Saved entries:
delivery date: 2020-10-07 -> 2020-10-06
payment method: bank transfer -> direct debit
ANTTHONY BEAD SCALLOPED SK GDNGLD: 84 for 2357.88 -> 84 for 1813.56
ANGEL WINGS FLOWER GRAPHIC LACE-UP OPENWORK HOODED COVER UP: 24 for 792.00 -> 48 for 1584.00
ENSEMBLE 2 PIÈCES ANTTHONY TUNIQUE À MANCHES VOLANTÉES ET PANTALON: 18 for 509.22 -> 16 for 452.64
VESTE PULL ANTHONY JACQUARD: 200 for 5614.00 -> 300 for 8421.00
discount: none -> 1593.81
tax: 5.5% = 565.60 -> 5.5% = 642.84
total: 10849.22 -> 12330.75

...

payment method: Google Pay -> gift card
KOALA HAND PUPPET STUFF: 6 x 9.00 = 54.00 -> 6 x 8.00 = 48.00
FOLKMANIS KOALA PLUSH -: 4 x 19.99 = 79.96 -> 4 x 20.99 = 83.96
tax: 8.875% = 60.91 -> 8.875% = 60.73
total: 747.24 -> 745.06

▶ [Work required] Out of the data above, set down the lines from the one with "payment method: bank transfer -> direct debit" to the one with "ANGEL WINGS FLOWER", both included, exactly as written and with no additions.

▶ [Answer to this task]
payment method: bank transfer -> direct debit
ANTTHONY BEAD SCALLOPED SK GDNGLD: 84 for 2357.88 -> 84 for 1813.56
ANGEL WINGS FLOWER GRAPHIC LACE-UP OPENWORK HOODED COVER UP: 24 for 792.00 -> 48 for 1584.00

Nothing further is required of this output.